• WHAT NEEDS TO BE DONE: Each line with the word "sslVerify" must appear in the answer, copied from the records.

(Structured diff data)
BEGIN

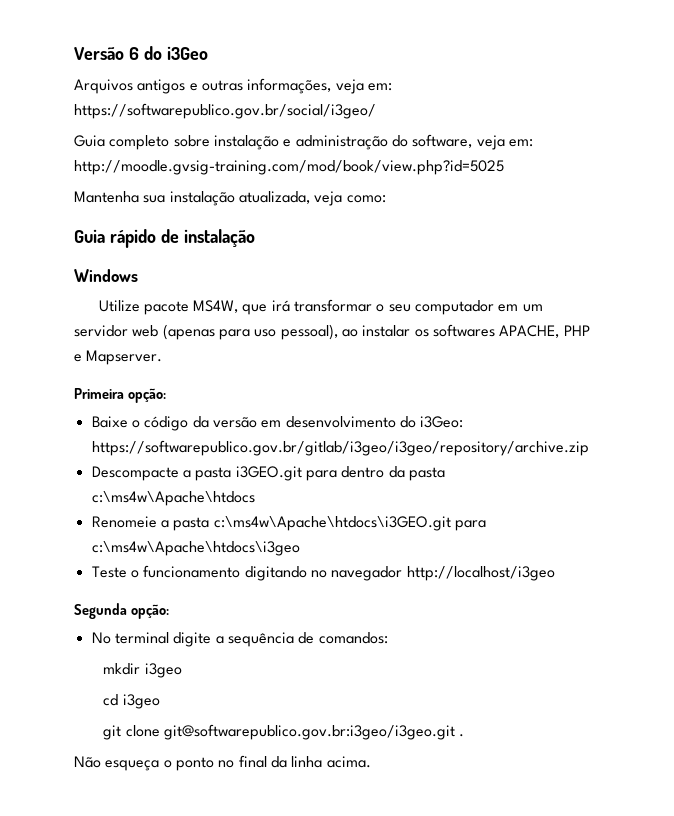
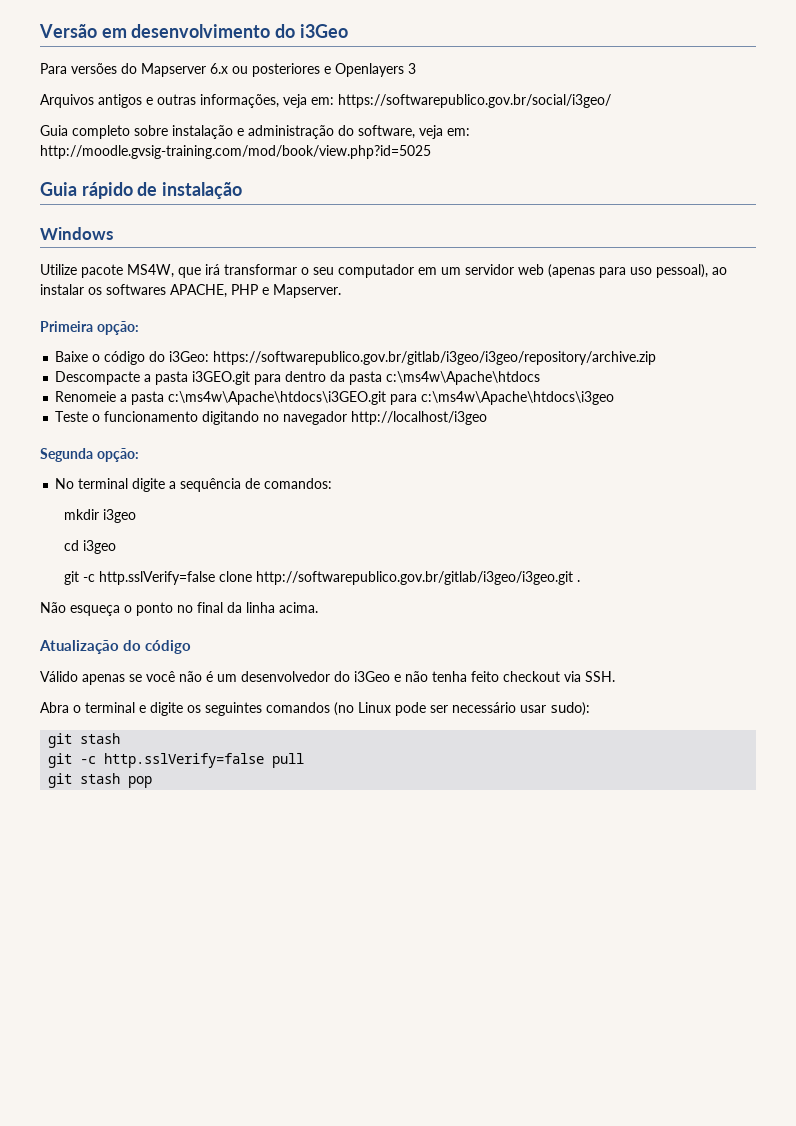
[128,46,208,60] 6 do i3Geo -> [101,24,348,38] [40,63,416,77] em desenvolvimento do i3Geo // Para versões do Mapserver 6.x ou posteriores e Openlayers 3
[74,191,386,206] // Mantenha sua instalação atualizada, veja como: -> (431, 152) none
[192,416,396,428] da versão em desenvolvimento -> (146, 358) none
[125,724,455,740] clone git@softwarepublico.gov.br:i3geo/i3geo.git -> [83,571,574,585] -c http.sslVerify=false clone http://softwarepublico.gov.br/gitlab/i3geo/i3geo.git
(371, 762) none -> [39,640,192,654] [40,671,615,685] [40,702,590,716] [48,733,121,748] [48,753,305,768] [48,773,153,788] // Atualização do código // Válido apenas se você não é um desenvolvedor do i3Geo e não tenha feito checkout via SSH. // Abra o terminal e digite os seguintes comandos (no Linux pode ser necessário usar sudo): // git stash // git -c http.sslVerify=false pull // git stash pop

END

• RESPONSE TO THIS TASK:
[125,724,455,740] clone git@softwarepublico.gov.br:i3geo/i3geo.git -> [83,571,574,585] -c http.sslVerify=false clone http://softwarepublico.gov.br/gitlab/i3geo/i3geo.git
(371, 762) none -> [39,640,192,654] [40,671,615,685] [40,702,590,716] [48,733,121,748] [48,753,305,768] [48,773,153,788] // Atualização do código // Válido apenas se você não é um desenvolvedor do i3Geo e não tenha feito checkout via SSH. // Abra o terminal e digite os seguintes comandos (no Linux pode ser necessário usar sudo): // git stash // git -c http.sslVerify=false pull // git stash pop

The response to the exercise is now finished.